Any lure where the action is determined by the jerk of the fisherman, could in fact be used successfully by stripping a fly line. There are also many lures that have traversed the spinning/fly realm. Bucktail jigs being of the more well know. I say if you can fish it effectively within the normal motion of fly fishing, go for it. Innovative fishing techniques weren't born out of doing what everyone else is doing or doing what everyone believes you should be doing. If it's legal and you can make it work, have at it!


----------



## centerpin fan (Mar 2, 2017)

IvyThicket said:


> Any lure where the action is determined by the jerk of the fisherman, could in fact be used successfully by stripping a fly line. There are also many lures that have traversed the spinning/fly realm. Bucktail jigs being of the more well know. I say if you can fish it effectively within the normal motion of fly fishing, go for it. Innovative fishing techniques weren't born out of doing what everyone else is doing or doing what everyone believes you should be doing. If it's legal and you can make it work, have at it!
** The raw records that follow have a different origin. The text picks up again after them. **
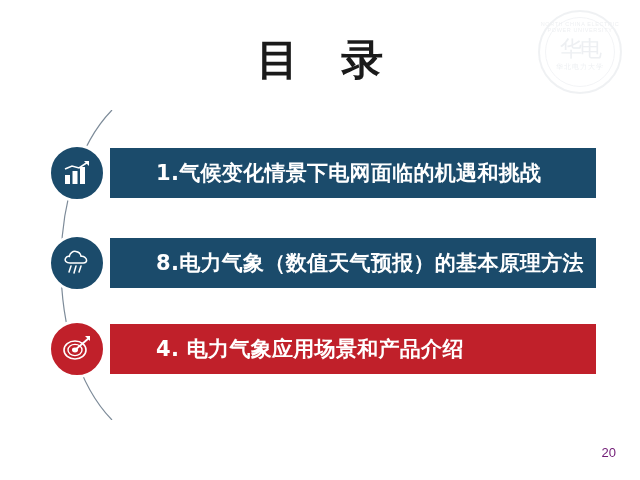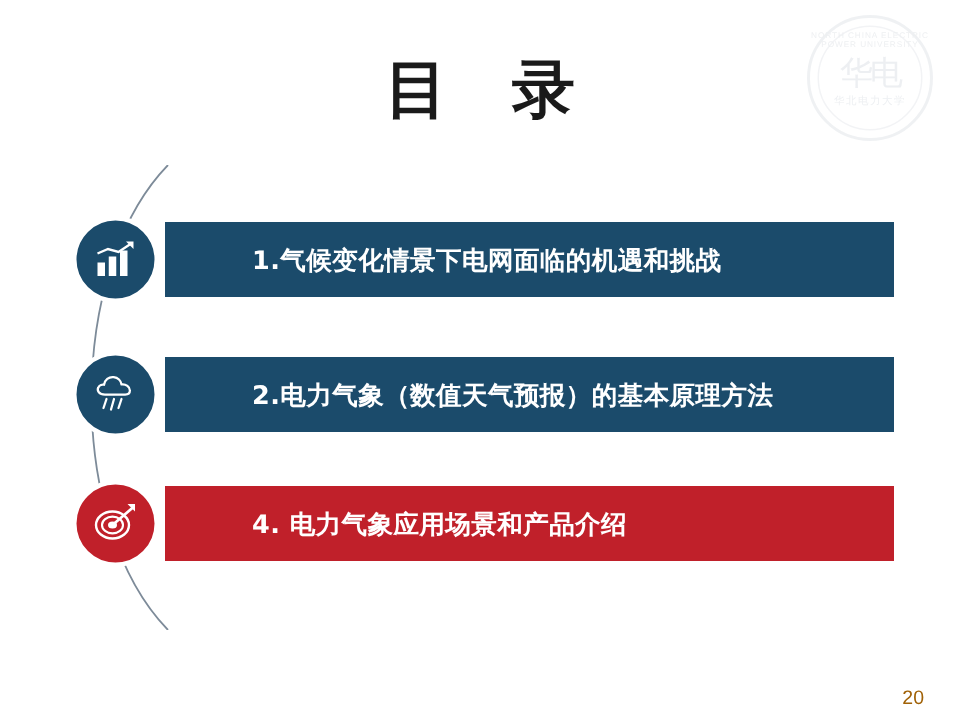--- a/index.html
+++ b/index.html
@@ -118,9 +118,9 @@
     display: flex;
     align-items: center;
     box-sizing: border-box;
-    padding-left: 58px;
+    padding-left: 46px;
     color: #ffffff;
-    font-size: 17px;
+    font-size: 21px;
     font-weight: bold;
     font-family: "DejaVu Sans", "Liberation Sans", sans-serif;
     letter-spacing: 0.3px;

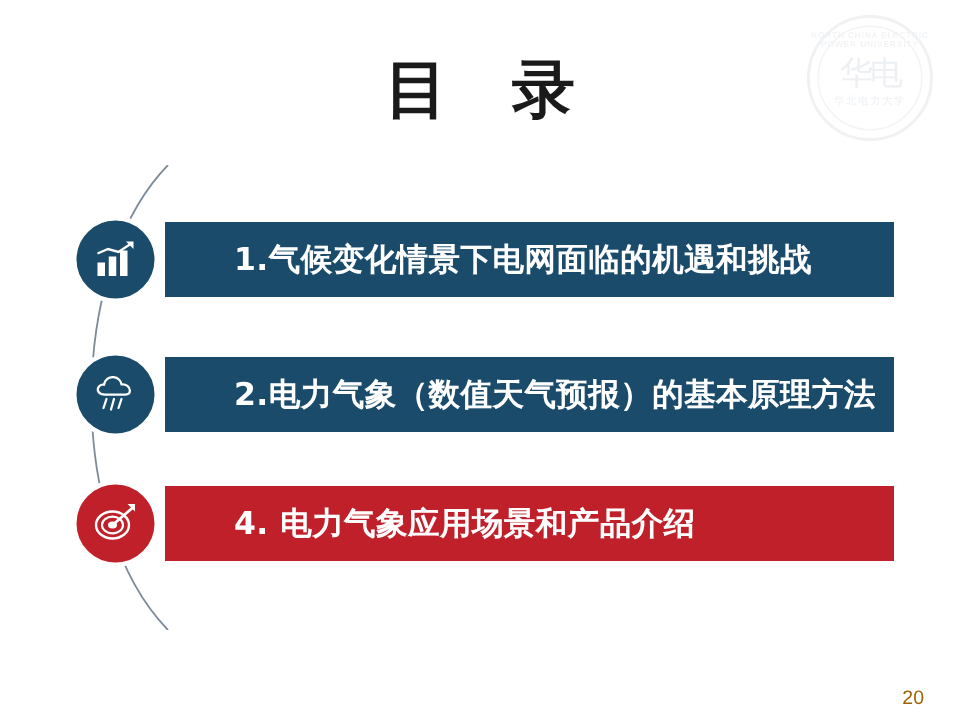--- a/index.html
+++ b/index.html
@@ -193,7 +193,7 @@
 
   <div class="row row2">
     <div class="bar navy">
-      <span>2.电力气象（数值天气预报）的基本原理方法</span>
+      <span>8.电力气象（数值天气预报）的基本原理方法</span>
     </div>
     <div class="circle navy">
       <svg width="32" height="30" viewBox="0 0 32 30">

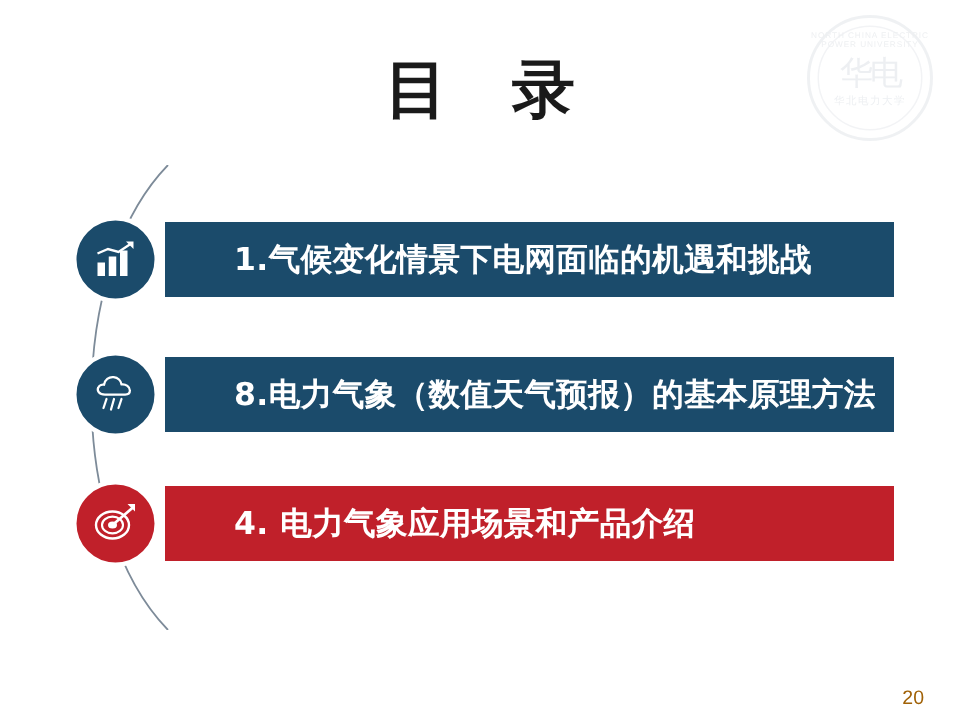--- a/index.html
+++ b/index.html
@@ -151,9 +151,9 @@
   .page-num {
     position: absolute;
     right: 24px;
-    bottom: 8px;
+    bottom: 20px;
     font-size: 13px;
-    color: #a16207;
+    color: #701a75;
     font-family: "Liberation Sans", sans-serif;
     margin-top: 44px;
   }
For me, it's all about the casting.  I find it much more pleasurable to cast heavier lures like flukes on spinning tackle.  "Horses for courses", as they say.


----------



## Killer Kyle (Mar 2, 2017)

Also, today's "squirmies" are wildly popular flies, but are essentially a rubber worm, often on a jig hook. For some  reason I have been fiercely discriminatory against these and refuse to put one on the line regardless of the fact that I've been known to dunk a worm on a fly rod, and the handle smells like powerbait! Hahaha. Stubbornness I guess. I'm no purist here. Recently I was fishing for wild fish, and was having a slow day. I finally caught one. A little while later, I ran into a hiker who was also a NGTO forum member, and fly fisherman. He asked about the fishing, and asked what I caught the fish on. I said I caught it on the "slumpbuster". I raised the hook keeper and showed him the berkeley power honey worm on the #12 hook with a split shot above it. We both laughed. I said "no shame here", and he said "no judgement!". Haha. Look at all the gummy minnows, crease flies, squirmies, soft plastic eggs, jig nymphs. I even see hard minnow flies with diving lips like crank baits. The lines are so blurred now days, it's really a futile argument. A few weeks ago, I caught two brown trout on a green zoom lizard with my spinning rod. Half of my fishing these days is for the sake of experimentation. That's half the fun of it to me. Last year I (unsuccessfully) fished beetle spins looking for stocked trout just because. It's all in good fun.


----------



## firebreather (Mar 2, 2017)

Currently I bought a new 5 weight 9 ft  TFO fly rod  it came with backing ,fly line ,and a surgeon's knot which had a 4x  9 ft tapered leader  i've trout fished with it some .
 But lately ive been bass fishing with my  fly rod  , and  after having left shoulder surgery  so using my left arm up high  isn't really an option  , so as I was piddling with my fly rod it's easier to fish with , ive bought some bass lures made by orvis and big fly co as well as trout lures n fly etc , but the bass were nailing the super fluke on a weightless hook , so ive gotten to the point in my life that I put the gun down n only hunt compound now because I guess it's more about the chase ,and the thrill of the hunt more , I guess I'm feeling  the same way about the fly rod instead of a reg rod ,  so I switched up to the fluke n caught fish. 
 My fly buddy told me to put a 2ft leader on the end of my tapered leader ,and I can make several lure changes instead of using up my tapered leader , when it gets down to the end  of my 2 ft leader add a new one ,instead of burning up my 9 ft tapered leader ,that way it will last longer , 
I just thought braid would be better ,NOT beyond spending money ,I just wanna enjoy my time on the water and catch fish ,more species more than trout , 
I was also thinking more about going to a fluke Jr too, it's less weight , just trying new things , and learning along the way 
Lastly  my bud also taught me to have a taught line before pulling my lure from the water to recast to another spot ,along with feeling the line get taught on the backswing to switch to going forward  ,  , just learning ,,,, any helps greatly appreciated,  I just like spending time where I spread my son's ashes and doing what he loved


----------



## firebreather (Mar 2, 2017)

I also recently installed ,what I call a Chinese  grip connector on the end of my fly line
It's already got a premade loop and the tapered leader has a loop so I made a loop to loop to connect it


----------



## centerpin fan (Mar 2, 2017)

firebreather said:


> ... along with feeling the line get taught on the backswing to switch to going forward  ,  , just learning ,,,, any helps greatly appreciated ...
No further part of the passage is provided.